■ Required work ■
From the entries below, determine the number of lines that contain "research". Give that number by itself.

Stored items from a collection
####################
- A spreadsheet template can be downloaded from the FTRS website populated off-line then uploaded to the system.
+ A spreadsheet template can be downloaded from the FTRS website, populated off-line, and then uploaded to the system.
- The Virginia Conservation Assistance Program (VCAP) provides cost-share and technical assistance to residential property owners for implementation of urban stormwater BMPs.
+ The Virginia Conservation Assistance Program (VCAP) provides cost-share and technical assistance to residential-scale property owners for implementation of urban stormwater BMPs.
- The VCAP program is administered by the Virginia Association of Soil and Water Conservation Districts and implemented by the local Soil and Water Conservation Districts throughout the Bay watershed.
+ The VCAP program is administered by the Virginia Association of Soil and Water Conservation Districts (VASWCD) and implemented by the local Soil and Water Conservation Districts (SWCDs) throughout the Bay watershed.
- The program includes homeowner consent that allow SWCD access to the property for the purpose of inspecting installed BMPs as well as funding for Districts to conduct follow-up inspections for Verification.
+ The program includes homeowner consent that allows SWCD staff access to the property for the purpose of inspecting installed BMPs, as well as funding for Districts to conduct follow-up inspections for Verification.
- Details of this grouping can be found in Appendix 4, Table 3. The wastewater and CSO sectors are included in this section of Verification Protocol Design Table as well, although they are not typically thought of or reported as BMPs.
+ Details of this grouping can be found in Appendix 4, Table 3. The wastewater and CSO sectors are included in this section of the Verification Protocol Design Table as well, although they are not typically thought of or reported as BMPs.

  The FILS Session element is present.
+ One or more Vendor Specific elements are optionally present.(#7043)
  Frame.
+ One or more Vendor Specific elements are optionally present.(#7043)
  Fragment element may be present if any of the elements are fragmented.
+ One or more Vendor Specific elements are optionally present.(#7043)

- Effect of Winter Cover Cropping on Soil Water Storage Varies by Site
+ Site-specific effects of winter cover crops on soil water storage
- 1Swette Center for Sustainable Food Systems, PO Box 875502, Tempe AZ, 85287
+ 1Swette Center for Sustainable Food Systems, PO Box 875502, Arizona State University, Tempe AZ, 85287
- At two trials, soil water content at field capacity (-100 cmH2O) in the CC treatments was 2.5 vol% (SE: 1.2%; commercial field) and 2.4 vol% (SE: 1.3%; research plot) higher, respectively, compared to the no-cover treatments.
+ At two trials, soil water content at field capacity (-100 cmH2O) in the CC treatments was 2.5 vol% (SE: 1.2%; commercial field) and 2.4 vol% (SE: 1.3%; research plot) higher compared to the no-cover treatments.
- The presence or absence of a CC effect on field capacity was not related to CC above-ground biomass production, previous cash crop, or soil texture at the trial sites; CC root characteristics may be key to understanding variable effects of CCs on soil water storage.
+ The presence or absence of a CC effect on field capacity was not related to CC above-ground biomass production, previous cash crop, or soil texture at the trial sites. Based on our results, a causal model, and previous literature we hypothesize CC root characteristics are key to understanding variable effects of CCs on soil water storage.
####################
■ Answer box ■
2